**Brief**. The full listing, returned exactly and free of pictures, is the expected answer.
◆ ◆ ◆ ◆ ◆ ◆ ◆
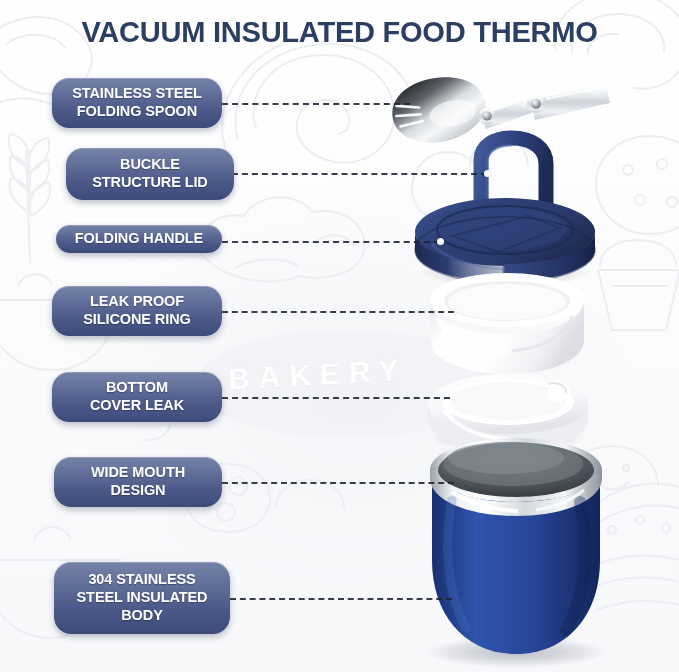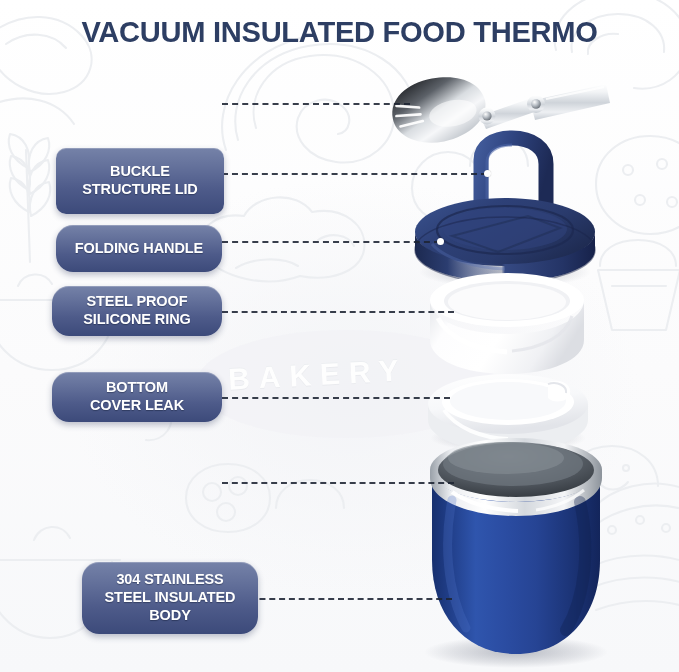--- a/index.html
+++ b/index.html
@@ -380,6 +380,8 @@
   <div class="dot" style="left:484px; top:170px;"></div>
   <div class="dot" style="left:437px; top:238px;"></div>
 
+  <div class="pill" style="left:52px; top:78px; width:170px; height:50px;">STAINLESS STEEL
+FOLDING SPOON</div>
 
   <div class="pill" style="left:56px; top:148px; width:168px; height:66px;border-radius:10px;">BUCKLE
 STRUCTURE LID</div>

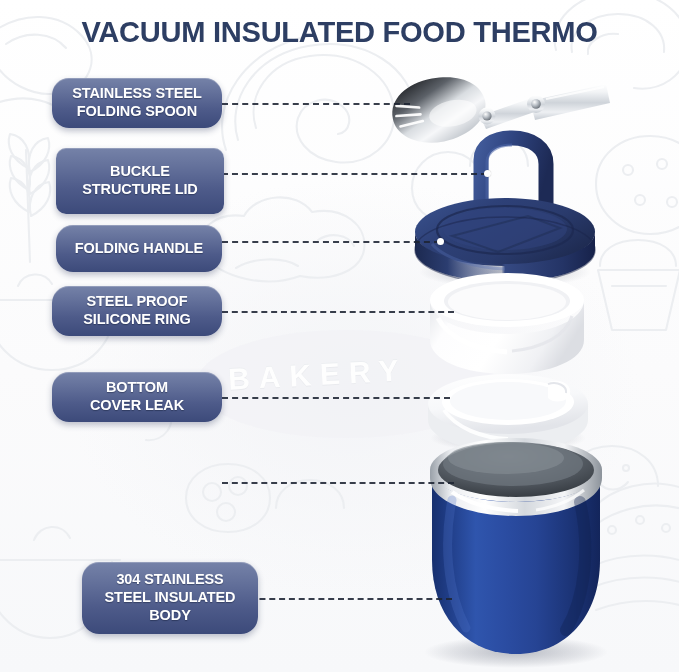--- a/index.html
+++ b/index.html
@@ -383,7 +383,7 @@
   <div class="pill" style="left:52px; top:78px; width:170px; height:50px;">STAINLESS STEEL
 FOLDING SPOON</div>
 
-  <div class="pill" style="left:56px; top:148px; width:168px; height:66px;border-radius:10px;">BUCKLE
+  <div class="pill" style="left:66px; top:148px; width:168px; height:52px;">BUCKLE
 STRUCTURE LID</div>
 
   <div class="pill" style="left:56px; top:225px; width:166px; height:47px;">FOLDING HANDLE</div>

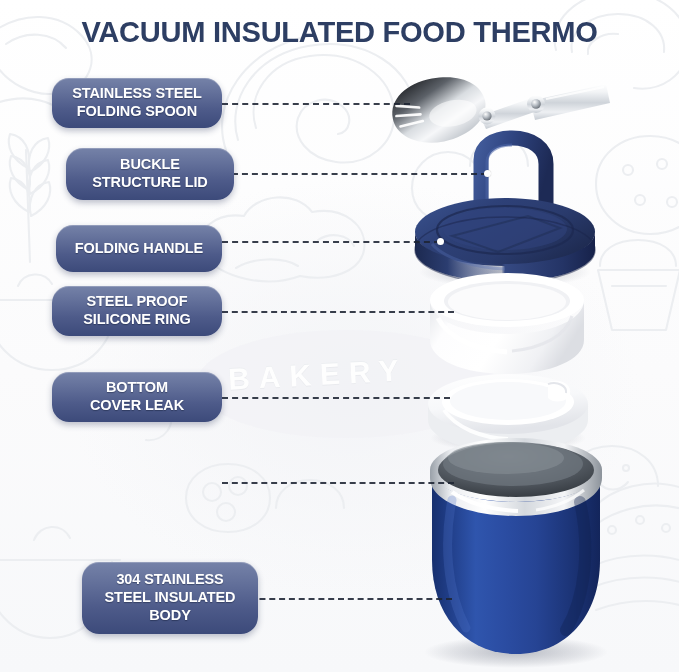--- a/index.html
+++ b/index.html
@@ -386,7 +386,7 @@
   <div class="pill" style="left:66px; top:148px; width:168px; height:52px;">BUCKLE
 STRUCTURE LID</div>
 
-  <div class="pill" style="left:56px; top:225px; width:166px; height:47px;">FOLDING HANDLE</div>
+  <div class="pill" style="left:56px; top:225px; width:166px; height:28px;">FOLDING HANDLE</div>
 
   <div class="pill" style="left:52px; top:286px; width:170px; height:50px;">STEEL PROOF
 SILICONE RING</div>

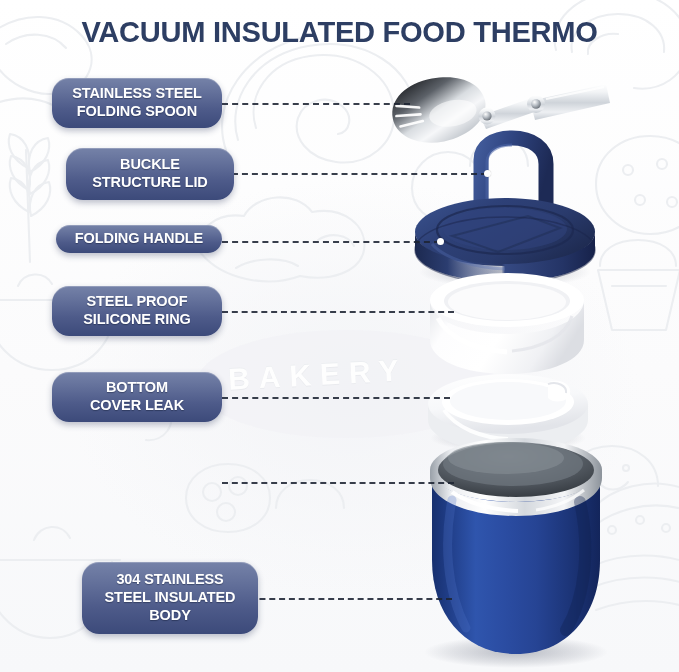--- a/index.html
+++ b/index.html
@@ -388,7 +388,7 @@
 
   <div class="pill" style="left:56px; top:225px; width:166px; height:28px;">FOLDING HANDLE</div>
 
-  <div class="pill" style="left:52px; top:286px; width:170px; height:50px;">STEEL PROOF
+  <div class="pill" style="left:52px; top:286px; width:170px; height:50px;">LEAK PROOF
 SILICONE RING</div>
 
   <div class="pill" style="left:52px; top:372px; width:170px; height:50px;">BOTTOM

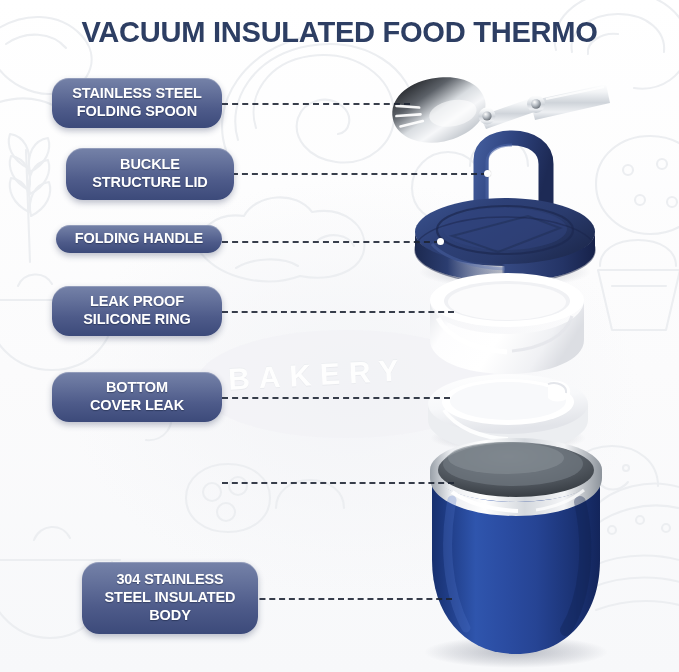--- a/index.html
+++ b/index.html
@@ -394,6 +394,8 @@
   <div class="pill" style="left:52px; top:372px; width:170px; height:50px;">BOTTOM
 COVER LEAK</div>
 
+  <div class="pill" style="left:54px; top:457px; width:168px; height:50px;">WIDE MOUTH
+DESIGN</div>
 
   <div class="pill" style="left:54px; top:562px; width:176px; height:72px;margin-left:28px;">304 STAINLESS
 STEEL INSULATED

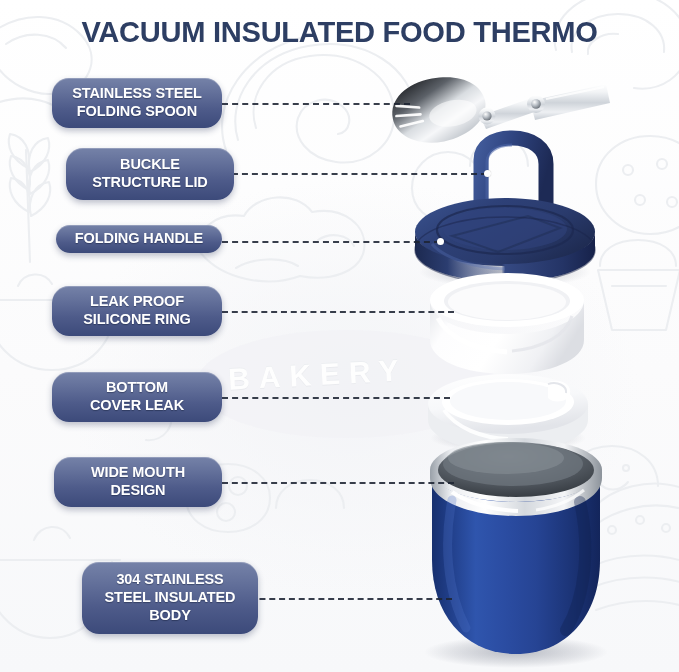--- a/index.html
+++ b/index.html
@@ -397,7 +397,7 @@
   <div class="pill" style="left:54px; top:457px; width:168px; height:50px;">WIDE MOUTH
 DESIGN</div>
 
-  <div class="pill" style="left:54px; top:562px; width:176px; height:72px;margin-left:28px;">304 STAINLESS
+  <div class="pill" style="left:54px; top:562px; width:176px; height:72px;">304 STAINLESS
 STEEL INSULATED
 BODY</div>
◆ ◆ ◆ ◆ ◆ ◆ ◆
**Expected output**.
--- a/index.html
+++ b/index.html
@@ -380,6 +380,8 @@
   <div class="dot" style="left:484px; top:170px;"></div>
   <div class="dot" style="left:437px; top:238px;"></div>
 
+  <div class="pill" style="left:52px; top:78px; width:170px; height:50px;">STAINLESS STEEL
+FOLDING SPOON</div>
 
   <div class="pill" style="left:56px; top:148px; width:168px; height:66px;border-radius:10px;">BUCKLE
 STRUCTURE LID</div>

--- a/index.html
+++ b/index.html
@@ -383,7 +383,7 @@
   <div class="pill" style="left:52px; top:78px; width:170px; height:50px;">STAINLESS STEEL
 FOLDING SPOON</div>
 
-  <div class="pill" style="left:56px; top:148px; width:168px; height:66px;border-radius:10px;">BUCKLE
+  <div class="pill" style="left:66px; top:148px; width:168px; height:52px;">BUCKLE
 STRUCTURE LID</div>
 
   <div class="pill" style="left:56px; top:225px; width:166px; height:47px;">FOLDING HANDLE</div>

--- a/index.html
+++ b/index.html
@@ -386,7 +386,7 @@
   <div class="pill" style="left:66px; top:148px; width:168px; height:52px;">BUCKLE
 STRUCTURE LID</div>
 
-  <div class="pill" style="left:56px; top:225px; width:166px; height:47px;">FOLDING HANDLE</div>
+  <div class="pill" style="left:56px; top:225px; width:166px; height:28px;">FOLDING HANDLE</div>
 
   <div class="pill" style="left:52px; top:286px; width:170px; height:50px;">STEEL PROOF
 SILICONE RING</div>

--- a/index.html
+++ b/index.html
@@ -388,7 +388,7 @@
 
   <div class="pill" style="left:56px; top:225px; width:166px; height:28px;">FOLDING HANDLE</div>
 
-  <div class="pill" style="left:52px; top:286px; width:170px; height:50px;">STEEL PROOF
+  <div class="pill" style="left:52px; top:286px; width:170px; height:50px;">LEAK PROOF
 SILICONE RING</div>
 
   <div class="pill" style="left:52px; top:372px; width:170px; height:50px;">BOTTOM

--- a/index.html
+++ b/index.html
@@ -394,6 +394,8 @@
   <div class="pill" style="left:52px; top:372px; width:170px; height:50px;">BOTTOM
 COVER LEAK</div>
 
+  <div class="pill" style="left:54px; top:457px; width:168px; height:50px;">WIDE MOUTH
+DESIGN</div>
 
   <div class="pill" style="left:54px; top:562px; width:176px; height:72px;margin-left:28px;">304 STAINLESS
 STEEL INSULATED

--- a/index.html
+++ b/index.html
@@ -397,7 +397,7 @@
   <div class="pill" style="left:54px; top:457px; width:168px; height:50px;">WIDE MOUTH
 DESIGN</div>
 
-  <div class="pill" style="left:54px; top:562px; width:176px; height:72px;margin-left:28px;">304 STAINLESS
+  <div class="pill" style="left:54px; top:562px; width:176px; height:72px;">304 STAINLESS
 STEEL INSULATED
 BODY</div>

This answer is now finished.